Each entry below is to be reproduced exactly, though any pictures it holds must be omitted.

BEGIN

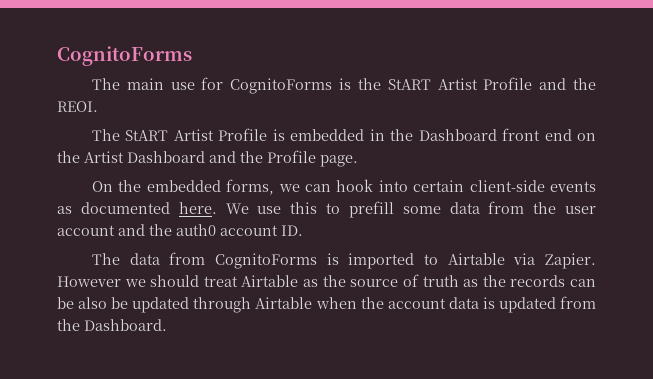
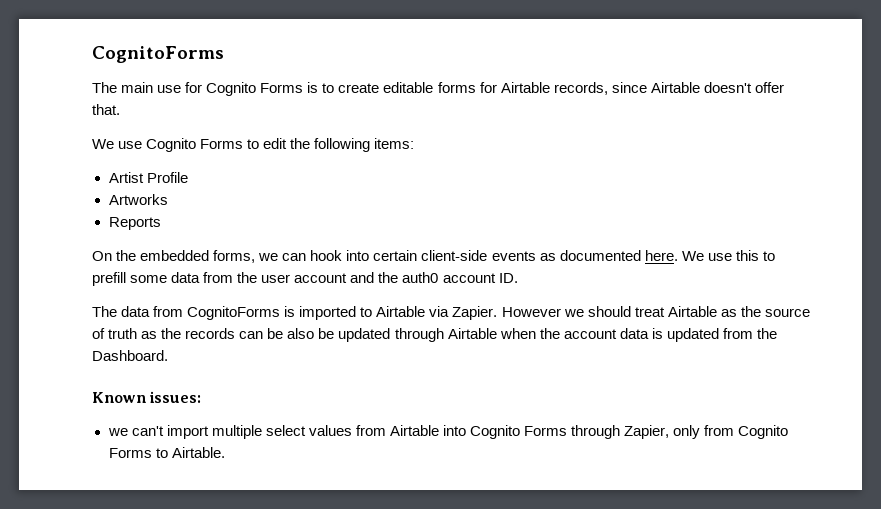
- The main use for CognitoForms is the StART Artist Profile and the REOI.
- The StART Artist Profile is embedded in the Dashboard front end on the Artist Dashboard and the Profile page.
+ The main use for Cognito Forms is to create editable forms for Airtable records, since Airtable doesn't offer that.
+ We use Cognito Forms to edit the following items:
+ Artist Profile
+ Artworks
+ Reports
+ Known issues:
+ we can't import multiple select values from Airtable into Cognito Forms through Zapier, only from Cognito Forms to Airtable.

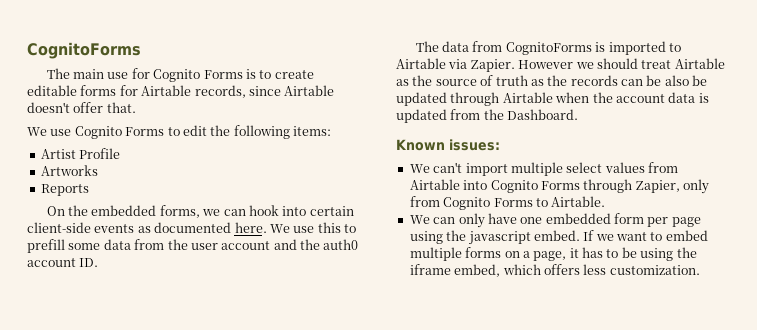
- we can't import multiple select values from Airtable into Cognito Forms through Zapier, only from Cognito Forms to Airtable.
+ We can't import multiple select values from Airtable into Cognito Forms through Zapier, only from Cognito Forms to Airtable.
+ We can only have one embedded form per page using the javascript embed. If we want to embed multiple forms on a page, it has to be using the iframe embed, which offers less customization.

END

- **ANSWER TO THIS TASK**
- The main use for CognitoForms is the StART Artist Profile and the REOI.
- The StART Artist Profile is embedded in the Dashboard front end on the Artist Dashboard and the Profile page.
+ The main use for Cognito Forms is to create editable forms for Airtable records, since Airtable doesn't offer that.
+ We use Cognito Forms to edit the following items:
+ Artist Profile
+ Artworks
+ Reports
+ Known issues:
+ we can't import multiple select values from Airtable into Cognito Forms through Zapier, only from Cognito Forms to Airtable.

- we can't import multiple select values from Airtable into Cognito Forms through Zapier, only from Cognito Forms to Airtable.
+ We can't import multiple select values from Airtable into Cognito Forms through Zapier, only from Cognito Forms to Airtable.
+ We can only have one embedded form per page using the javascript embed. If we want to embed multiple forms on a page, it has to be using the iframe embed, which offers less customization.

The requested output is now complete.